Working line by line, output the entries below exactly as they appear.

== Records shown

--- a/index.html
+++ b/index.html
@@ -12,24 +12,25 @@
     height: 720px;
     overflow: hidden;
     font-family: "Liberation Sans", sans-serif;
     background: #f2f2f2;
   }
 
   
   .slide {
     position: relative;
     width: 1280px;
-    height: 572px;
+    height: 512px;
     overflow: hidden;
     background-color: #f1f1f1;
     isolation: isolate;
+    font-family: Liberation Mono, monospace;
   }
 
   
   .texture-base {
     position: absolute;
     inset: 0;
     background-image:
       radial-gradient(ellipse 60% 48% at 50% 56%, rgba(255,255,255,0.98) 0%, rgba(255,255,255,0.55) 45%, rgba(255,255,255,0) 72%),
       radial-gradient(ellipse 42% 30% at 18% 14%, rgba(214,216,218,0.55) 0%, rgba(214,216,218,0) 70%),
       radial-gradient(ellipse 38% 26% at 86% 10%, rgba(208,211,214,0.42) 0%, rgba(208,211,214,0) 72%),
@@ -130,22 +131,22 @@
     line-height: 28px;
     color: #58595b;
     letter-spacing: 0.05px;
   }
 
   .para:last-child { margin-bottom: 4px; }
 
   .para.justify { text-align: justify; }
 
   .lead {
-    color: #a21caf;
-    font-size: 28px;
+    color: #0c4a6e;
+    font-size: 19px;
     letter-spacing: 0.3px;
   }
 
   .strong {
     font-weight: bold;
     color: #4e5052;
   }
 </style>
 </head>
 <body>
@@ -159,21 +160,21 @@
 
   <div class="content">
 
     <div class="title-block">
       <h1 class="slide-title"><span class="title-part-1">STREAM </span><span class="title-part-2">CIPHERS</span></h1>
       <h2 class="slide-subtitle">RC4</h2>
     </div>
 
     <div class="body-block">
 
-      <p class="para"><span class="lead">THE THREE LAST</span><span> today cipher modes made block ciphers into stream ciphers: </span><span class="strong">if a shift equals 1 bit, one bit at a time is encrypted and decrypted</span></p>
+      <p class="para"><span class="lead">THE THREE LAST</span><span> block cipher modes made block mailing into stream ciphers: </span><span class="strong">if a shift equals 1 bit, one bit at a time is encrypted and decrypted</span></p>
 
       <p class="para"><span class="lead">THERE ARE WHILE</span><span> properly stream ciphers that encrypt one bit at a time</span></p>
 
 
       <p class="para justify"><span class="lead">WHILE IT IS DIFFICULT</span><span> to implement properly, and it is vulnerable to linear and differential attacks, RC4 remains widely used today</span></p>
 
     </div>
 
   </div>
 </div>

====

**Exercise solution**:
--- a/index.html
+++ b/index.html
@@ -12,24 +12,25 @@
     height: 720px;
     overflow: hidden;
     font-family: "Liberation Sans", sans-serif;
     background: #f2f2f2;
   }
 
   
   .slide {
     position: relative;
     width: 1280px;
-    height: 572px;
+    height: 512px;
     overflow: hidden;
     background-color: #f1f1f1;
     isolation: isolate;
+    font-family: Liberation Mono, monospace;
   }
 
   
   .texture-base {
     position: absolute;
     inset: 0;
     background-image:
       radial-gradient(ellipse 60% 48% at 50% 56%, rgba(255,255,255,0.98) 0%, rgba(255,255,255,0.55) 45%, rgba(255,255,255,0) 72%),
       radial-gradient(ellipse 42% 30% at 18% 14%, rgba(214,216,218,0.55) 0%, rgba(214,216,218,0) 70%),
       radial-gradient(ellipse 38% 26% at 86% 10%, rgba(208,211,214,0.42) 0%, rgba(208,211,214,0) 72%),
@@ -130,22 +131,22 @@
     line-height: 28px;
     color: #58595b;
     letter-spacing: 0.05px;
   }
 
   .para:last-child { margin-bottom: 4px; }
 
   .para.justify { text-align: justify; }
 
   .lead {
-    color: #a21caf;
-    font-size: 28px;
+    color: #0c4a6e;
+    font-size: 19px;
     letter-spacing: 0.3px;
   }
 
   .strong {
     font-weight: bold;
     color: #4e5052;
   }
 </style>
 </head>
 <body>
@@ -159,21 +160,21 @@
 
   <div class="content">
 
     <div class="title-block">
       <h1 class="slide-title"><span class="title-part-1">STREAM </span><span class="title-part-2">CIPHERS</span></h1>
       <h2 class="slide-subtitle">RC4</h2>
     </div>
 
     <div class="body-block">
 
-      <p class="para"><span class="lead">THE THREE LAST</span><span> today cipher modes made block ciphers into stream ciphers: </span><span class="strong">if a shift equals 1 bit, one bit at a time is encrypted and decrypted</span></p>
+      <p class="para"><span class="lead">THE THREE LAST</span><span> block cipher modes made block mailing into stream ciphers: </span><span class="strong">if a shift equals 1 bit, one bit at a time is encrypted and decrypted</span></p>
 
       <p class="para"><span class="lead">THERE ARE WHILE</span><span> properly stream ciphers that encrypt one bit at a time</span></p>
 
 
       <p class="para justify"><span class="lead">WHILE IT IS DIFFICULT</span><span> to implement properly, and it is vulnerable to linear and differential attacks, RC4 remains widely used today</span></p>
 
     </div>
 
   </div>
 </div>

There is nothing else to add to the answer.